Cette rencontre n’était pas un simple séminaire. Elle ressemblait à un appel aux armes – des armes de dialogue, de médiation et de résilience communautaire. Deux menaces majeures ont cristallisé les échanges : d’un côté, l’extrémisme violent qui prospère sur les fractures sociales ; de l’autre, les tensions saisonnières entre agriculteurs et éleveurs, exacerbées par la pression foncière et le changement climatique.

« Il ne suffit plus d’arbitrer les conflits fonciers. Le chef doit devenir stratège, médiateur, éducateur, acteur de la paix », a plaidé un formateur durant l’atelier.

Le Commissaire divisionnaire Vondoly Kodjo, Directeur de la Chefferie traditionnelle, n’a pas mâché ses mots :

« Le silence des chefs devient complicité face aux dangers qui rongent nos villages. »

La transhumance, qui fut autrefois un facteur d’échanges et de solidarité, est aujourd’hui source de méfiance et de tensions.

« Il faut restaurer les mécanismes traditionnels de régulation. La transhumance bien encadrée peut redevenir un levier de cohabitation », a rappelé un responsable administratif.

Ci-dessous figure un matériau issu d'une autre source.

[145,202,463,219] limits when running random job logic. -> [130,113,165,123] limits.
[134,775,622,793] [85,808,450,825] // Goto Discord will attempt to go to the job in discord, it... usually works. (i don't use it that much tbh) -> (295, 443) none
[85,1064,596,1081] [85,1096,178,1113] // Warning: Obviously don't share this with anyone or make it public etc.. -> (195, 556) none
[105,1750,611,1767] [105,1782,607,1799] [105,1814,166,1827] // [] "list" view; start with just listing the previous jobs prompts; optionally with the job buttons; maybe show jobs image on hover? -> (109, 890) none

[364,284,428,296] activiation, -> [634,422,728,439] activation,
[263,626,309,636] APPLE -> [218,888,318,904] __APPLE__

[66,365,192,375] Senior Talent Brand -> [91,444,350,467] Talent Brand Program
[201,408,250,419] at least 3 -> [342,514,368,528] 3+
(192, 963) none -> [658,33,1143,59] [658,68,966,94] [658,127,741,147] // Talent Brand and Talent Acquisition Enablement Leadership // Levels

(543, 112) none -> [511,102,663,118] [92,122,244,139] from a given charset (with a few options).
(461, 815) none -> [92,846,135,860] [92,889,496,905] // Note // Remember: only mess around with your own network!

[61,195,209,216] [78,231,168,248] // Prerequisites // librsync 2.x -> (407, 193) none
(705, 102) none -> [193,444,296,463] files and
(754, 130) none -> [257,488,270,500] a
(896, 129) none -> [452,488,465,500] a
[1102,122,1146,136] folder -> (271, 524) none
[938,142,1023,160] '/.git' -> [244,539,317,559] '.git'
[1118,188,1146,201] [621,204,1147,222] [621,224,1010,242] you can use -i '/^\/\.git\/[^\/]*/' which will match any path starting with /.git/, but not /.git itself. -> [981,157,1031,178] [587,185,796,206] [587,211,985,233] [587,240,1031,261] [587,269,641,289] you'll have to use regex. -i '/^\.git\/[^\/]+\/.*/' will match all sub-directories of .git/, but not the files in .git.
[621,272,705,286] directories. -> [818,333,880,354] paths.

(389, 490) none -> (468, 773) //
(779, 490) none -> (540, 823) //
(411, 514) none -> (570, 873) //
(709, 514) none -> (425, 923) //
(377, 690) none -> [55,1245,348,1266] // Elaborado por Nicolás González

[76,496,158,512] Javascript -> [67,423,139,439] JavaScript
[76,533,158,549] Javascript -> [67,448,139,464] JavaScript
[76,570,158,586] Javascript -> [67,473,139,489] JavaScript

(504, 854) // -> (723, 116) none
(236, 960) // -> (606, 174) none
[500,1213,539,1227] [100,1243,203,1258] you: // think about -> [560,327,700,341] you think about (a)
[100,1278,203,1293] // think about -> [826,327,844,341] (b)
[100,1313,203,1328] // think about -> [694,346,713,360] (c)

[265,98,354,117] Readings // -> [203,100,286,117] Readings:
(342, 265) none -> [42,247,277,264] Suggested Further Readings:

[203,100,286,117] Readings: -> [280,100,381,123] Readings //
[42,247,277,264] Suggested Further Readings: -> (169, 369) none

La session d’Amlamé a permis de croiser les regards : chefs de canton, autorités préfectorales, élus locaux, forces de sécurité, partenaires techniques, tous réunis pour déconstruire les peurs, raviver le dialogue et mettre sur la table des solutions locales. Les frustrations de la jeunesse, l’incompréhension des textes sur la mobilité pastorale ou encore les ressentiments intercommunautaires ont été analysés sans détour.

Mme Deborah Ankou, de l’OIM, a souligné le potentiel immense de ces leaders locaux :

« Les chefs sont les maillons essentiels d’une gouvernance de proximité. Leur légitimité sociale est un atout inestimable. »

Même son de cloche chez le Maire Amou 1 présent à la rencontre :

« Cette initiative redonne toute sa place au dialogue communautaire. C’est une approche qui valorise le vivre-ensemble à la togolaise. »

Mais plus qu’un simple atelier, c’est une prise de conscience nationale qui semble émerger : celle que le développement et la paix ne peuvent plus faire l’impasse sur les racines culturelles et les forces sociales du terroir. Dans un contexte où les frontières entre tradition et modernité deviennent floues, le chef traditionnel ne peut plus rester spectateur.

« Nous devons redevenir des acteurs, pas des statues », a martelé un chef de canton, appelant à une réforme pragmatique des textes sur la transhumance.

Le Togo joue ici une carte audacieuse : faire de ses traditions une boussole pour traverser les tempêtes contemporaines. Ce pari, loin d’être nostalgique, s’inscrit dans une stratégie innovante de gouvernance enracinée, en phase avec les réalités du terrain.

Dans un monde en quête de repères, le pays affirme un message fort : la paix durable viendra aussi des collines, des vallées et des palabres sous l’arbre à palabres.